Property NameRequiredDescription
sql.queryTemplateYesTemplatized query to pull data from Snowflake and pull into Pinot
sql.timeColumnFormatYesThe format of the time column in their templatized query. This is needed to understand how to break the query into batches.
sql.timeColumnNameYesThe time column name provided in the templatized query.
sql.startTimeYesMarks the beginning time of the Snowflake table for which to ingest. This is used to identify time buckets. Should be in the format of their Snowflake table time column.
sql.endTimeNoProvide if a one time bootstrap job is desired. Continuous ingestion up to the current time will be disabled if provided.
sql.bucketTimePeriodNoIf you want to override the segment time periods in case you are noticing that the segments created are too small or too large. This parameter will determine the time buckets for the Pinot segments in relation to the sql.startTime value. All segments will be bucketed by this length.

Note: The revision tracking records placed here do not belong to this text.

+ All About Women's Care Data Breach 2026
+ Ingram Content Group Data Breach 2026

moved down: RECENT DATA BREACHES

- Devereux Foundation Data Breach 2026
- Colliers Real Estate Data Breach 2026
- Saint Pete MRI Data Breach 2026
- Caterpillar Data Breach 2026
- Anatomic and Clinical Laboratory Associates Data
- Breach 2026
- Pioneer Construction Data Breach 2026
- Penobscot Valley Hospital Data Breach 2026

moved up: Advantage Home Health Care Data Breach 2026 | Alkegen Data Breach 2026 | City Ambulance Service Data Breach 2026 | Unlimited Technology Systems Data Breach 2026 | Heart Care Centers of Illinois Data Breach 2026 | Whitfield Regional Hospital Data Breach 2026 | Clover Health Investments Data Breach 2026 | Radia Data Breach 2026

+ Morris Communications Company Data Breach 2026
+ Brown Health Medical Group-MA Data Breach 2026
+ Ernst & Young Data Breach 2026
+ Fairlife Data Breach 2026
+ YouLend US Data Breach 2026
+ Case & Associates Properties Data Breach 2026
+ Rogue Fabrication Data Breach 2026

E.g. A 5 day bucket period would be expressed as “5d”. A 1 hour bucket period would be expressed as “1h”. Valid period units are d (days), (h) hours, (m) minutes, and (s) seconds.
sql.delayTimeLengthNoThis will be a time value that will determine the latest time value for which data is ingested from Snowflake. $END = CURRENT_TIME - DELAY. If omitted, defaults to 1. E.g. A 5 day delay from the current time of execution would be expressed as “5d”. A 1 hour delay would be expressed as “1h”. Valid time delay length units are d (days), (h) hours, (m) minutes, and (s) seconds.

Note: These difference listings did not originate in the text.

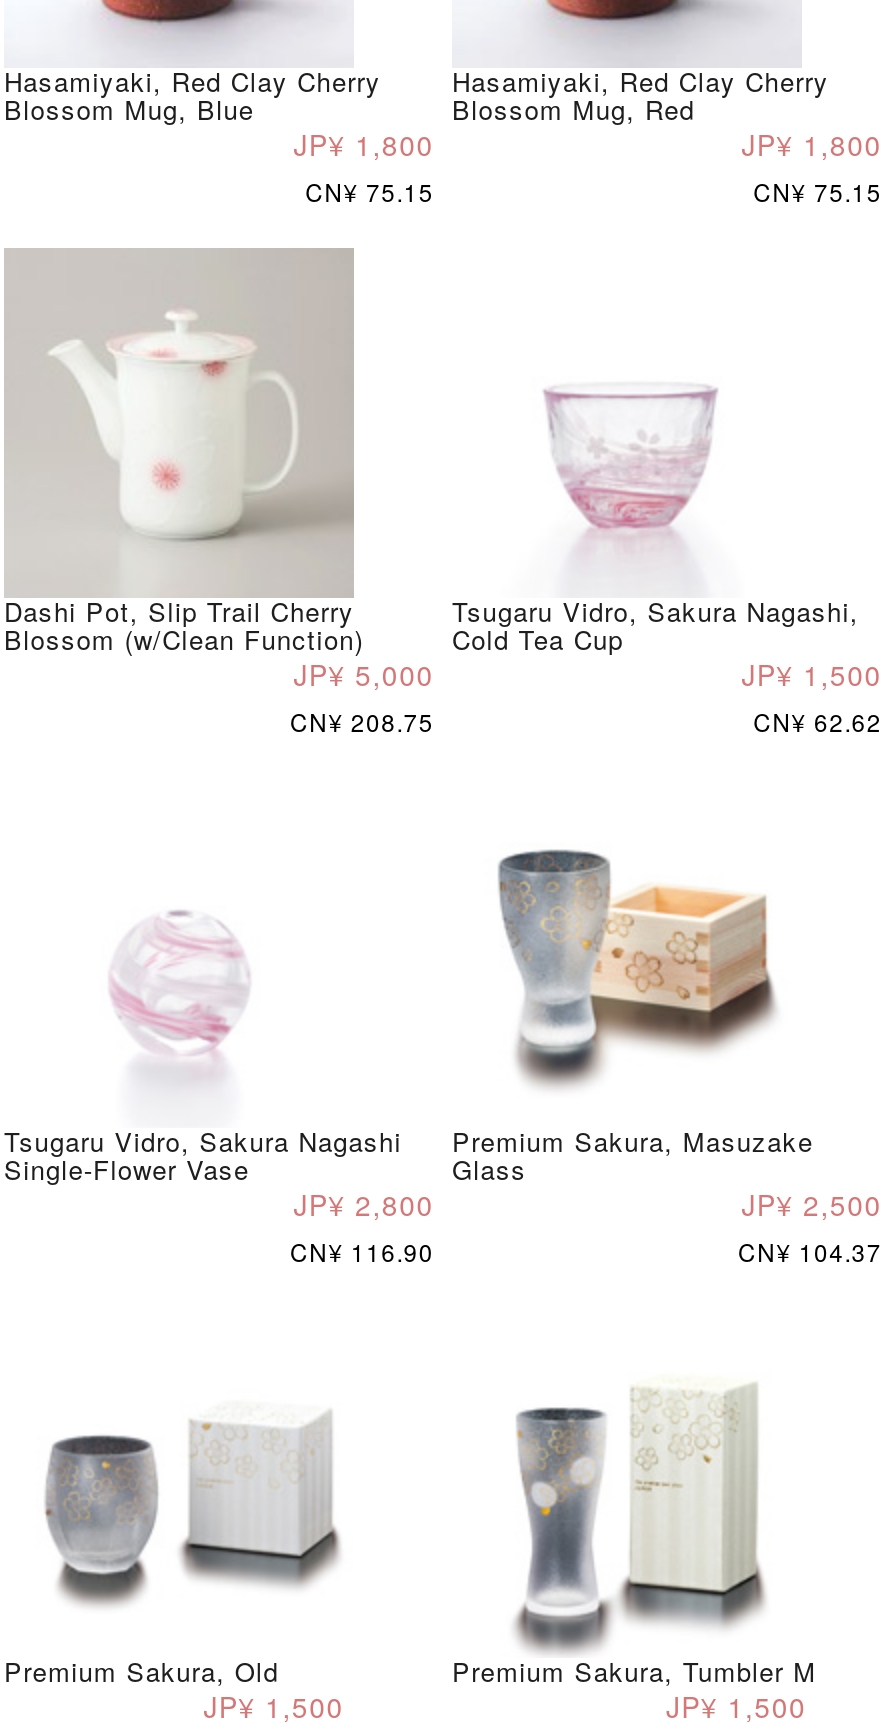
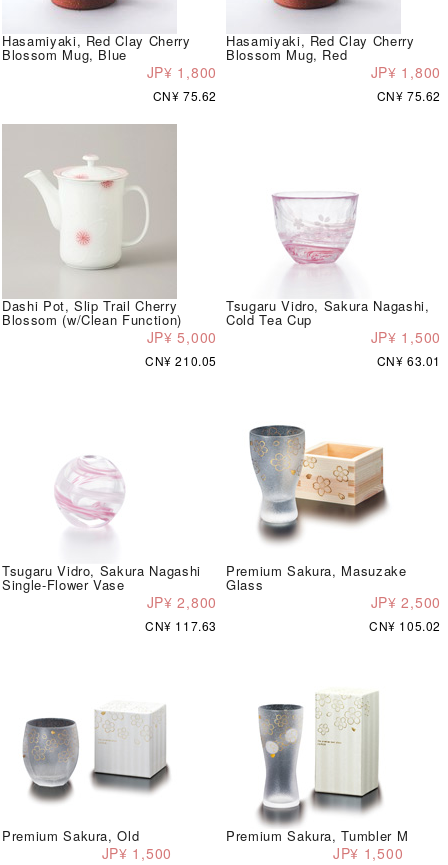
- CN¥ 75.15
+ CN¥ 75.62

- CN¥ 75.15
+ CN¥ 75.62

- CN¥ 208.75
+ CN¥ 210.05

- CN¥ 62.62
+ CN¥ 63.01

- CN¥ 116.90
+ CN¥ 117.63

- CN¥ 104.37
+ CN¥ 105.02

scheduleNoCRON expression for when the job will be routinely triggered. Scheduling support is natively built into Minion jobs (see PinotTaskManager). If not provided, the ingestion task can be manually triggered via the Pinot task API

Below is a sample task configuration:

"task": {
"taskTypeConfigsMap": {
"SqlConnectorBatchPushTask": {
"sql.snowflake.user": "startree",
"sql.startTime": "1644321600000",
"sql.timeColumnName": "timeColumn",
"sql.snowflake.password": "verysecretpassword",
"sql.snowflake.account": "myAccount",
"sql.delayTimeLength": "0d",
"schedule": "0 25 * ? * * *",
"sql.timeColumnFormat": "millisecondsSinceEpoch",
"sql.bucketTimePeriod": "1d",
"sql.snowflake.db": "STARTREE_EXAMPLE",
"sql.queryTemplate": "SELECT * FROM myTable WHERE timeColumn BETWEEN $START AND $END",
"sql.className": "ai.startree.connectors.sql.snowflake.SnowflakeConnector",
"sql.snowflake.schema": "PUBLIC"
}
}
}